This post is a summary of the book "Salt Sugar Fat: How the Food Giants Hooked Us" by Michael Moss.
The book was read and summarized for the reading app "bookbhook.com" in December of 2016.
PART THREE SALT
People Love Salt
In the
1980s, news reports focused the nation’s attention on a growing danger: high
blood pressure, the silent killer. Several factors were cited including
obesity, smoking and diabetes. The other was salt.
The
problem was sodium, one of the chemical elements in salt. Americans were eating
so much salt that they were getting 10 times the amount of sodium the body
needed. Where was all this salt coming from? It was coming from the processed
food industry. Food manufacturers were abusing their influence on America’s
eating habits. The bulk of their meals came from the supermarket, where the
price of convenience was the salt that these groceries contained. The companies
making these products were not just adding salt. They were dumping sack after
sack of it. More than sugar and fat, the salting of processed food had become a
way to increase sales and consumption.
Among the
5 basic tastes, salt is one of the hardest to live without. Salt or sodium
chloride gives food their taste appeal – from bacon, pizza, cheese and French
fries to pickles, salad dressings, snack foods and baked goods. People crave
salty foods. The supermarket is a goldmine of salt-heavy foods. The idea of
salt inducing feelings of joy seems crazy, given that it is a mineral, dead and
devoid of any sustenance. Sugar and fat, by contrast, come from plants and
animals and are loaded with the calories people need to avoid withering away.
The
desire for salt has some basis in evolutionary history. When everything lived
in the ocean, animals had no problem getting the sodium they needed to survive.

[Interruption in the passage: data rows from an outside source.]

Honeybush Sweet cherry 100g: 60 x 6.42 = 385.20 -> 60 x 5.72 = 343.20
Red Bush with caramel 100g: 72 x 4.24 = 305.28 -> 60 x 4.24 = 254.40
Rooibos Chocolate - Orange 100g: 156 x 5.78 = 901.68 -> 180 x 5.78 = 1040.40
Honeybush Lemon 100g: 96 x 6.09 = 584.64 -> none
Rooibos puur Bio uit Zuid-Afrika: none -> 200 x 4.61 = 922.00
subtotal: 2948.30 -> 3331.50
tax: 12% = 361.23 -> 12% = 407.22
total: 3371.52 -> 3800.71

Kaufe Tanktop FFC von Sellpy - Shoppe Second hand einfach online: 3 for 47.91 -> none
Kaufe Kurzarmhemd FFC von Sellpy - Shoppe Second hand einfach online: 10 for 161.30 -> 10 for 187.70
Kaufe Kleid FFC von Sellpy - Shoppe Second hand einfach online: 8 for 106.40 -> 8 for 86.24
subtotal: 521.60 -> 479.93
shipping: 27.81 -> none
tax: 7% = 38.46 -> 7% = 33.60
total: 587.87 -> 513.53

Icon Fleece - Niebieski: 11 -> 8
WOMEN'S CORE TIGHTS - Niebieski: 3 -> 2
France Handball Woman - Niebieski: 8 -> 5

They wallowed in salty water. On land, however, the early climate was hot and
dry. The human mouths that crawled out of the sea developed the salty taste
receptors.
But
people today are devouring salt. Salty foods are linked to drug abuse. The blood gets overwhelmed when processed food is eaten,
flooding the system with its heavy loads of salt, sugar and fat. Narcotics and
food that is high in salt, sugar and fat, act alike. They reach the brain’s
pleasure zones, those areas that reward us with enjoyable feelings for doing
the right thing by our bodies. Salt was similar to sex, voluntary exercise,
fats and chocolates in its possessing addictive qualities.
Most
people never feel true hunger pain, the result of being starved for nutrition. We
can go without food or water. The body has enough calories. But people who fast
for a day feel awful. Your body expects that you will feed it and if you don’t
do it, you feel awful. We eat not so
much for pleasure as we do to ward off this awful feeling. People are drawn to
foods that are heavily salty, sweet or fatty for reasons other than hunger.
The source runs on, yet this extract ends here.